The blue numbers in the bracer began blinking. The 0.0 was a dimmer blue as it blinked on and off, but the other number was superimposed over it: .980104773
A 98% chance of casting success.
He looked up at Antium. There was a lot more smoke in the room now, and Parson‘s eyes were stinging. The bracer was lying. It was telling him he didn‘t have a chance. Why? So he wouldn‘t try to cast Charlie‘s spell...
“Jojo said it‘s free will versus Fate,” he said. “But I‘m really just getting railroaded by two different GMs here. I dunno wha– Huhg!” He broke into a coughing fit that left him bent over. Tears from his watering eyes ran down both cheeks. God damn, it was hot in here. Felt like the smoke was literally burning his lungs.
“Ah...fuggit!” he gasped, barely regaining control of his breathing.
He unbound and unrolled the scroll, holding it up in front of him. It shimmered brightly. His fingertips tingled. There were words on the parchment, a poetic stanza. But he couldn‘t read them at first. He was seeing something else.
No, not seeing. More like...detecting, or knowing. There wasn‘t a word for this sense, but some little compartment in his mind opened up, and what was in there was as rich in information as vision or hearing.
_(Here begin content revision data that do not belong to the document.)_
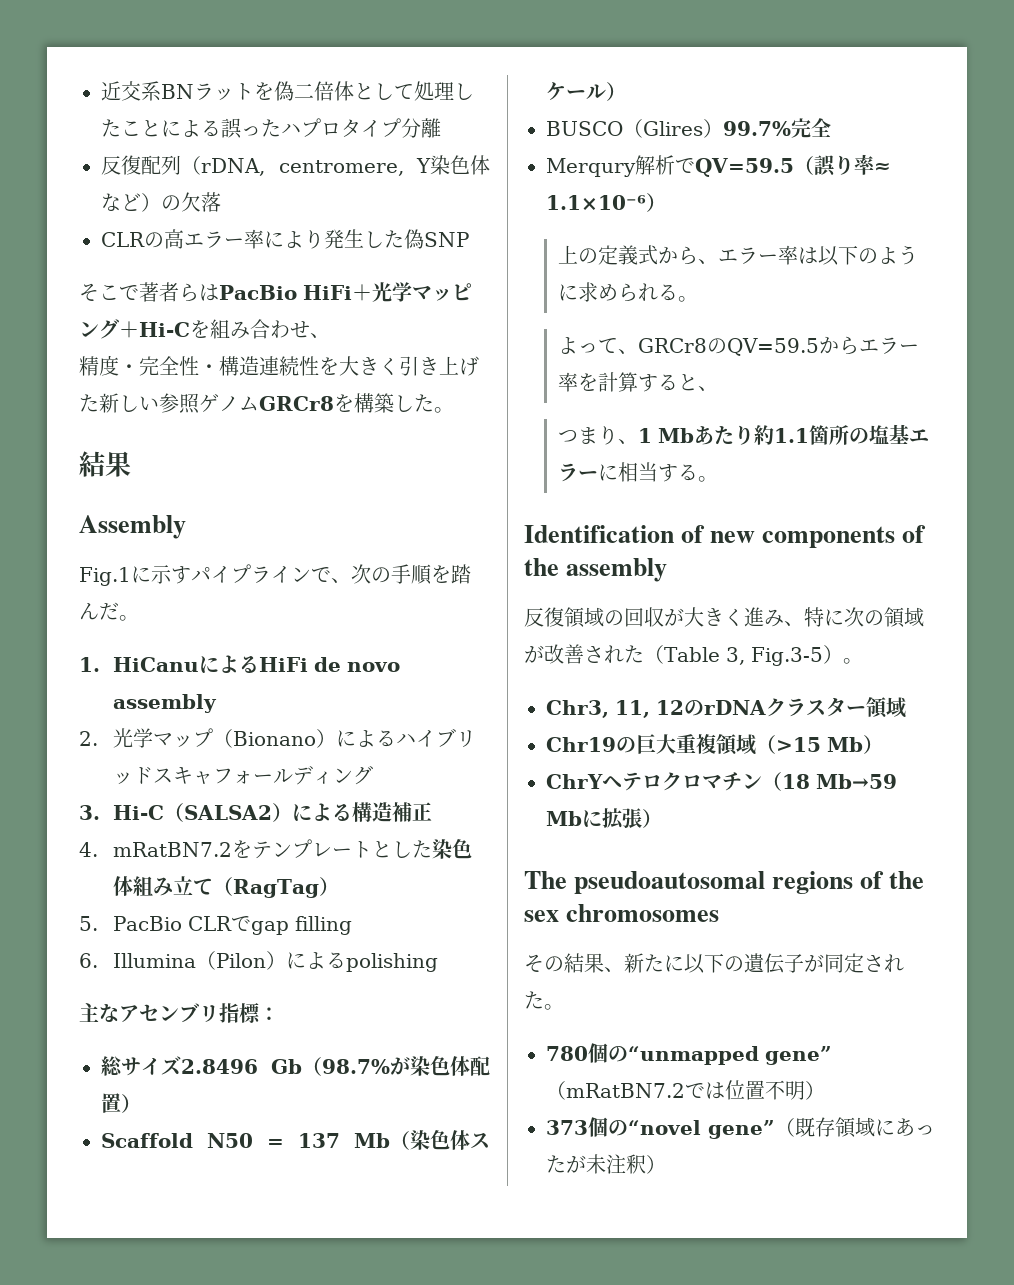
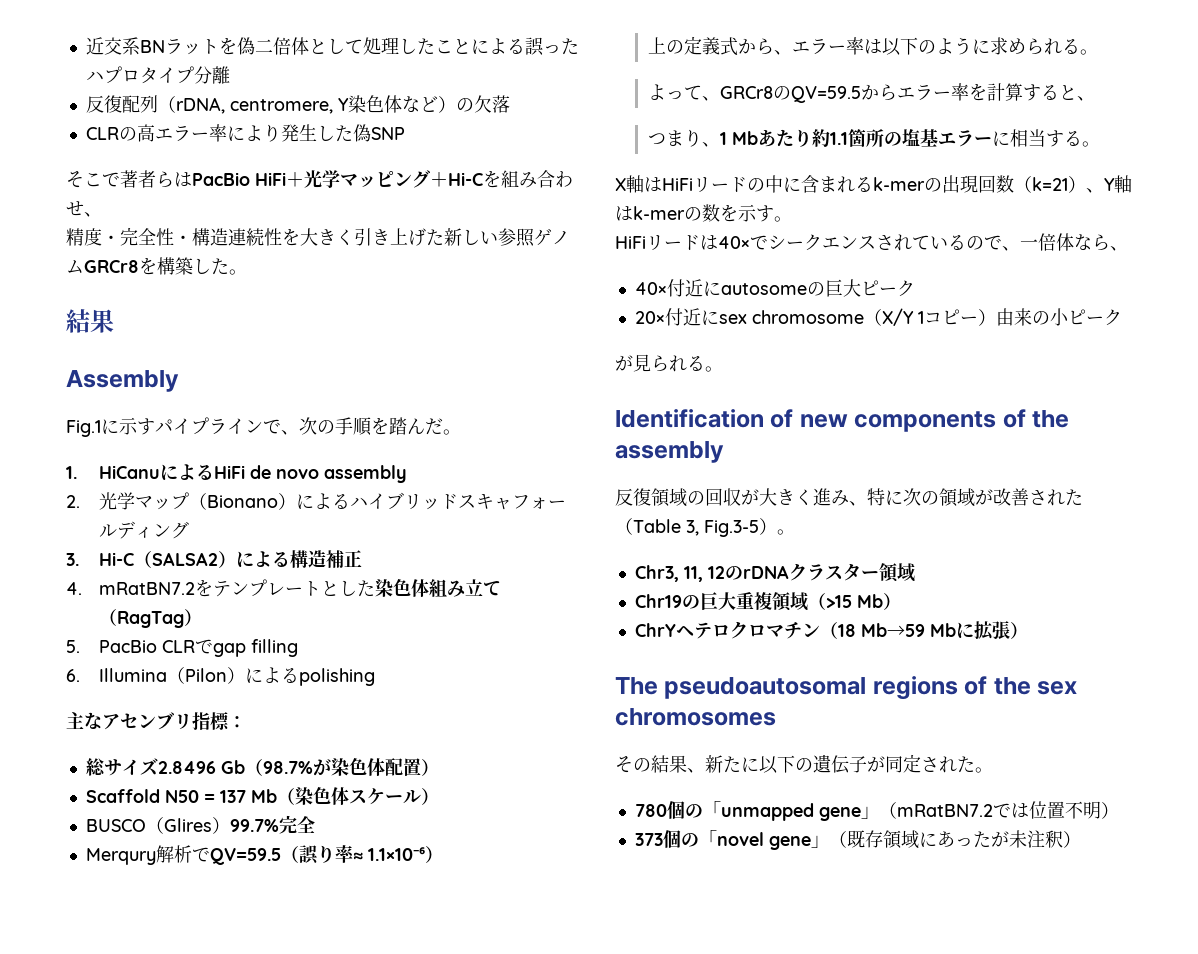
+ X軸はHiFiリードの中に含まれるk-merの出現回数（k=21）、Y軸はk-merの数を示す。
+ HiFiリードは40×でシークエンスされているので、一倍体なら、
+ 40×付近にautosomeの巨大ピーク
+ 20×付近にsex chromosome（X/Y 1コピー）由来の小ピーク
+ が見られる。
- 780個の“unmapped gene”（mRatBN7.2では位置不明）
+ 780個の「unmapped gene」（mRatBN7.2では位置不明）
- 373個の“novel gene”（既存領域にあったが未注釈）
+ 373個の「novel gene」（既存領域にあったが未注釈）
He understood some of the things behind the things he could see.
Of course this was a spell. Of course it was. And it was built like...a key that would unlock the spell that had brought him here. He could see what it was. It was a spell to break a spell and snap it back. It would...fling him home. And he knew how to cast it.
The floor creaked, and listed slightly. He could read the poem on it now. Funny...
Yeah, it was time now. Time to go home.
He spoke, with a new understanding of how to intone the words of a spell. It was as different from plain speech as singing, but in a magical way.
“Roses are–”
The burning plaster hit his arms, just soon enough to warn him, just the barest moment before the flaming wooden beam came down on his helmet and flattened him to the floor. The magic sense–and every other sense–left Parson Gotti‘s mind.